• YOUR ASSIGNMENT
Among the following entries, count the lines that contain "column" and report only the result.
:: MATERIAL PROVIDED
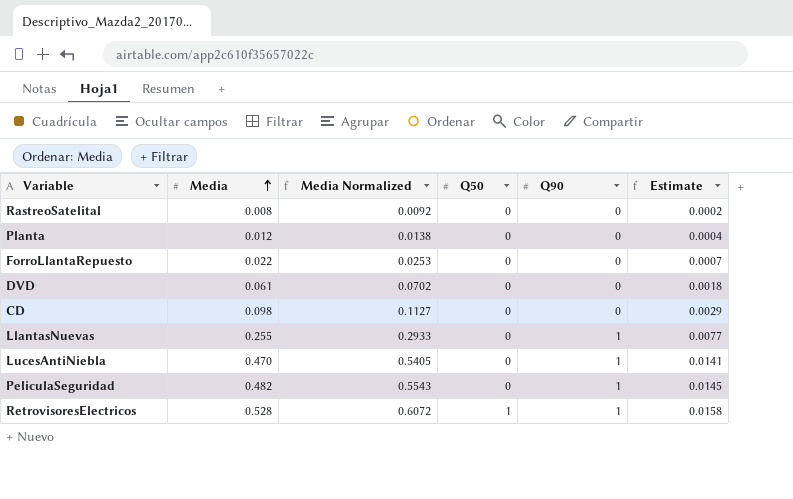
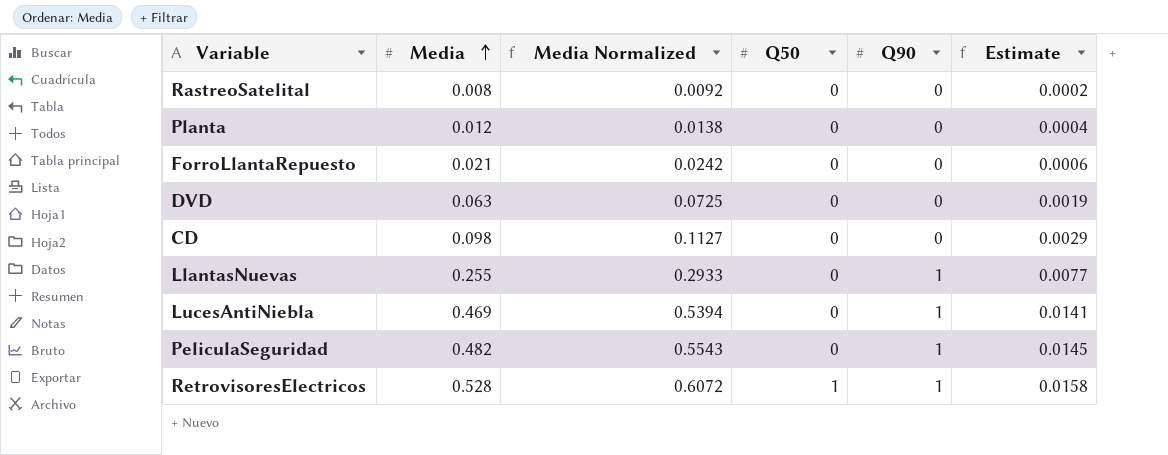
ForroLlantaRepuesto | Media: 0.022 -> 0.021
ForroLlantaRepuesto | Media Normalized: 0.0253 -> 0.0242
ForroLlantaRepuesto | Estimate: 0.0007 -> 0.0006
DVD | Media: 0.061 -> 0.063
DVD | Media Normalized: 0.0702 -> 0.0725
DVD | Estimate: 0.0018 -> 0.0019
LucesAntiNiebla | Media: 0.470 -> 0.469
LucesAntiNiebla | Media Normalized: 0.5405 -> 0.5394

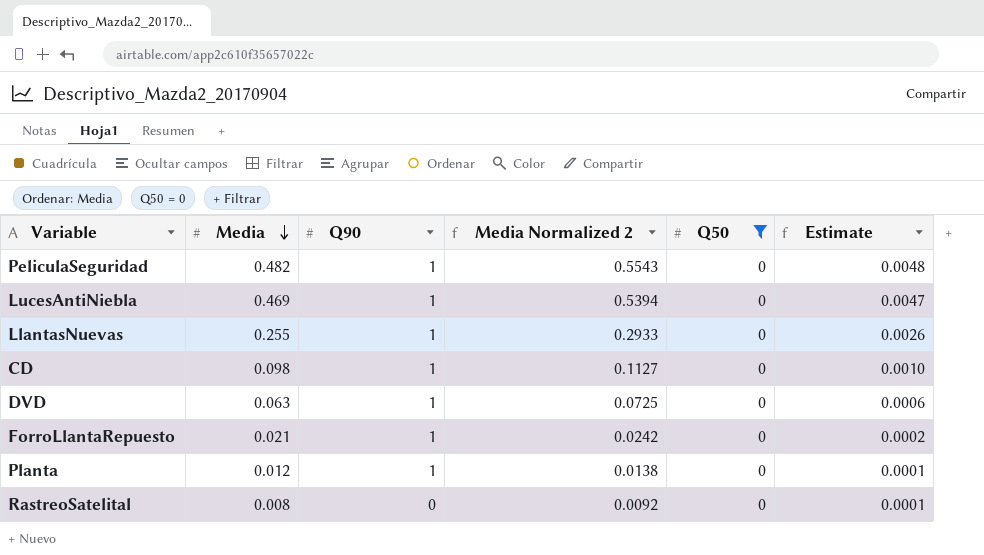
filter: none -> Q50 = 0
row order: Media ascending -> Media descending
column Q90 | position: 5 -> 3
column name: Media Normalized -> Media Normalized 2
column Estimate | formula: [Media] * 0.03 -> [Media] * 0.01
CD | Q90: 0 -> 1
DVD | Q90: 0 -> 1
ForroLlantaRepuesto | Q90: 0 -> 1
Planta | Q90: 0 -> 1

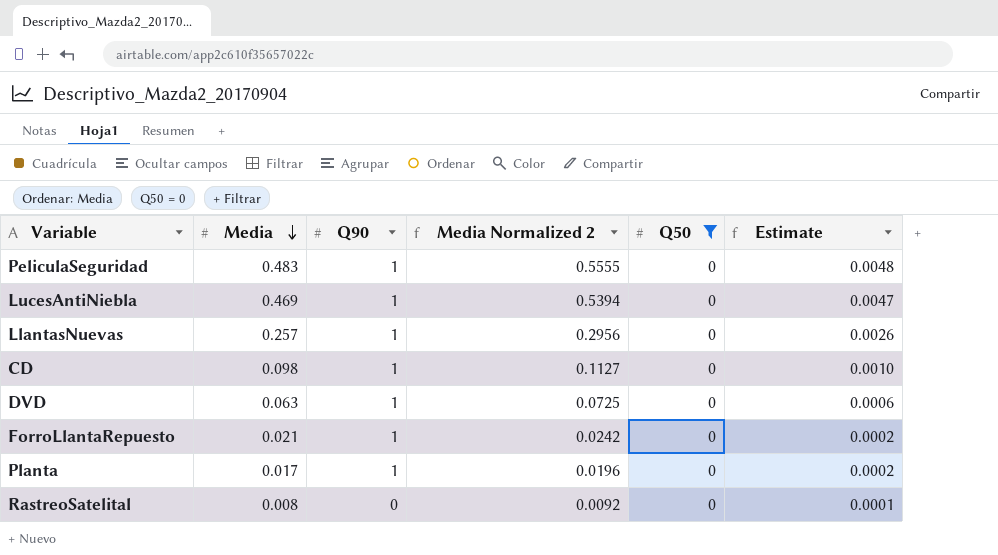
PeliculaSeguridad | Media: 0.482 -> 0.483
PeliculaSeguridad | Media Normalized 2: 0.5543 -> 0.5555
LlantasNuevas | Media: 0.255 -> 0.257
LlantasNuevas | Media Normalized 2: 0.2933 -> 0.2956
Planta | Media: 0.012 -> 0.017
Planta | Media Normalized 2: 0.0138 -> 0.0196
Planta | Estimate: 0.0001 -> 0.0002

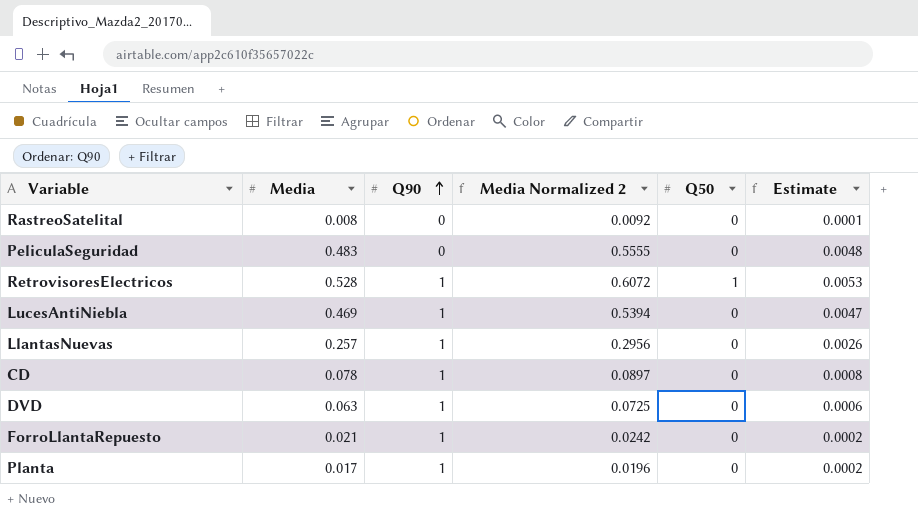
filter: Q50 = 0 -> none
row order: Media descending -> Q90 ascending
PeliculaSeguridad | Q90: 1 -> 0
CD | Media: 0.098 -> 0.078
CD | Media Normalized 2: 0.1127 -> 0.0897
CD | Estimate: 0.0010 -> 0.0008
::::
:: MATERIAL PROVIDED
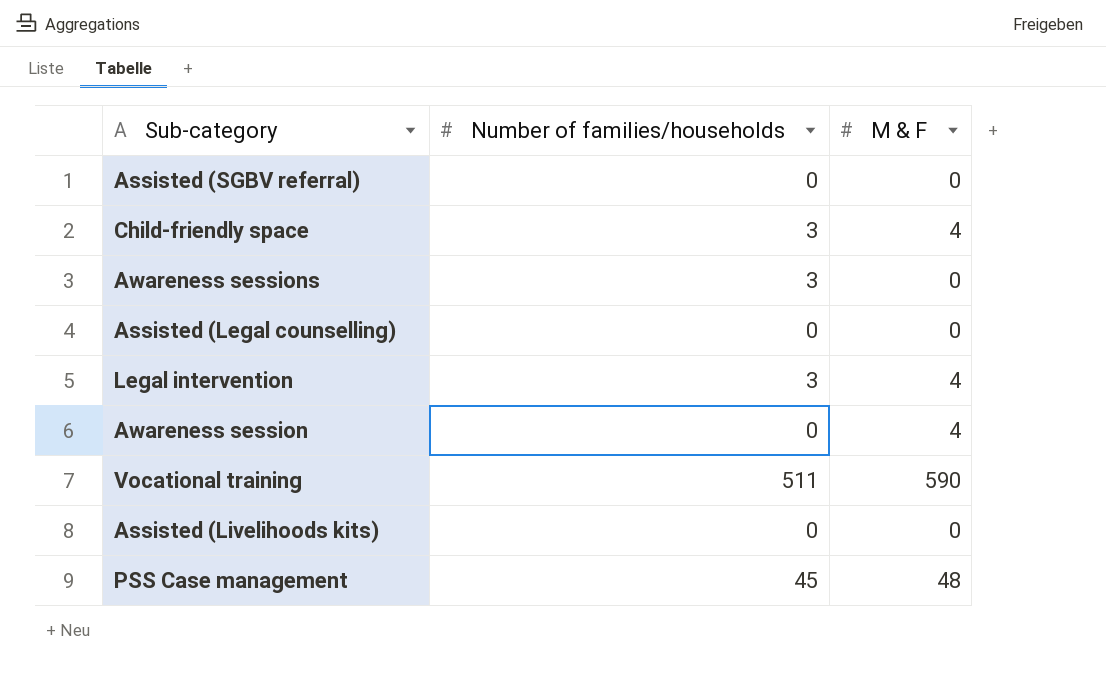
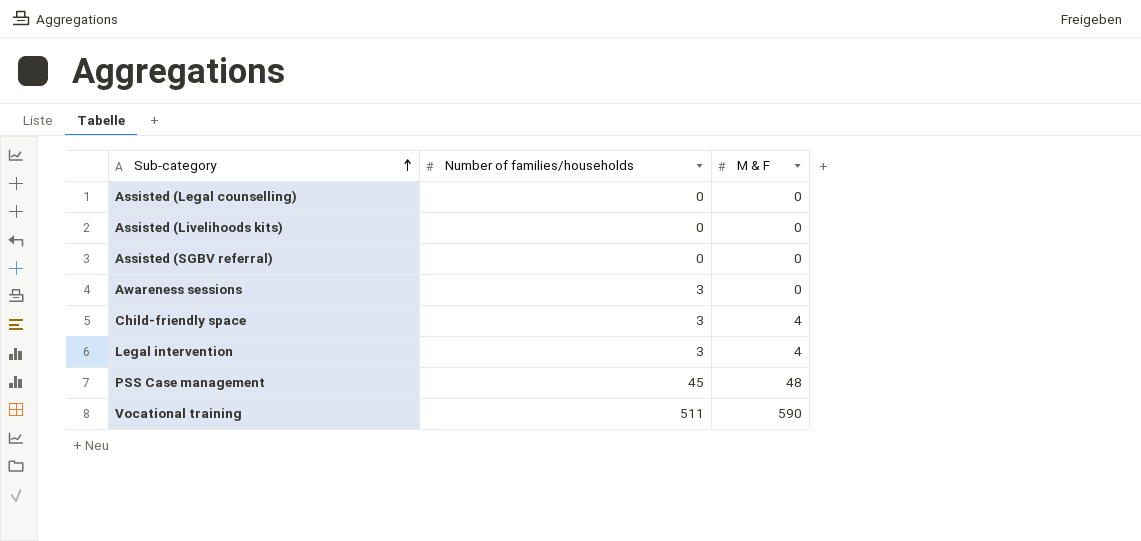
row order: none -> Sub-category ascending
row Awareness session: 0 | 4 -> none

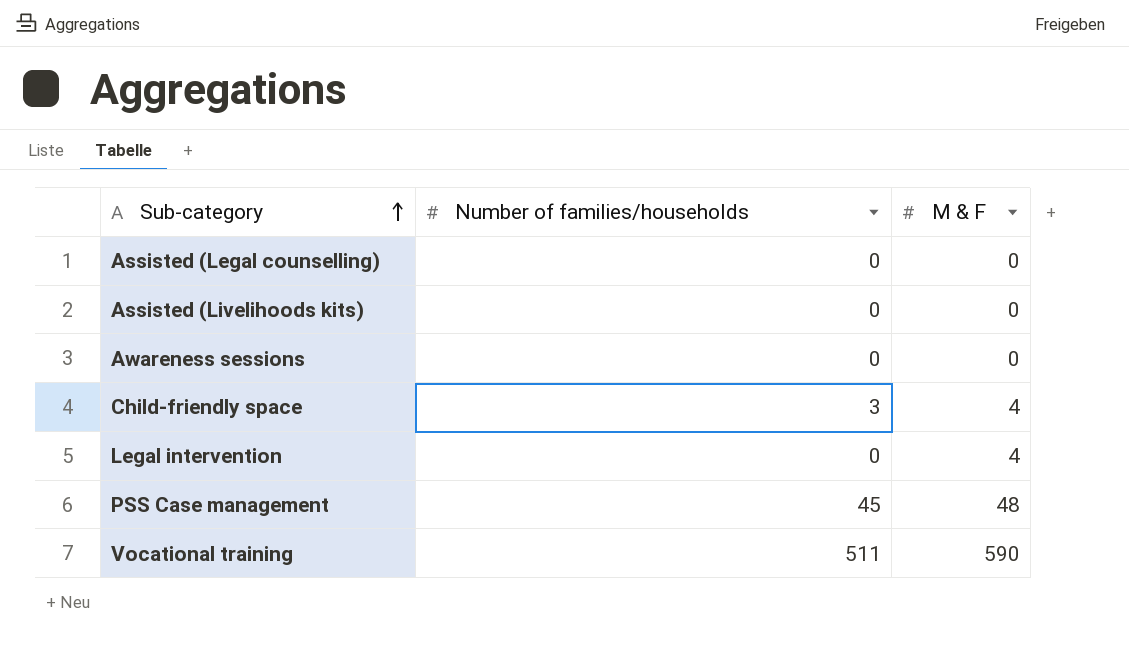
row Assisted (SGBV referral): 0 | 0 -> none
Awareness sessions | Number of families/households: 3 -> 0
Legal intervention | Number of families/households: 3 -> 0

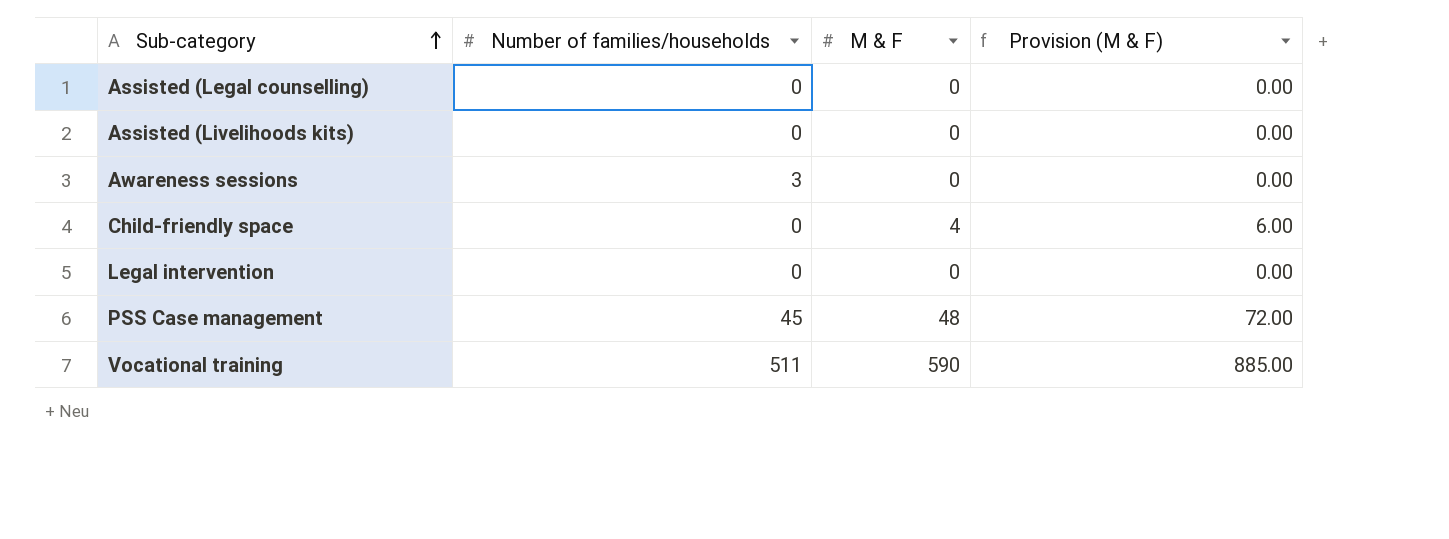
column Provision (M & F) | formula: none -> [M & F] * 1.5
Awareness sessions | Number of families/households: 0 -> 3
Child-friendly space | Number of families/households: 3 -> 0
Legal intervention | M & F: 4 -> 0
::::
• TASK ANSWER
4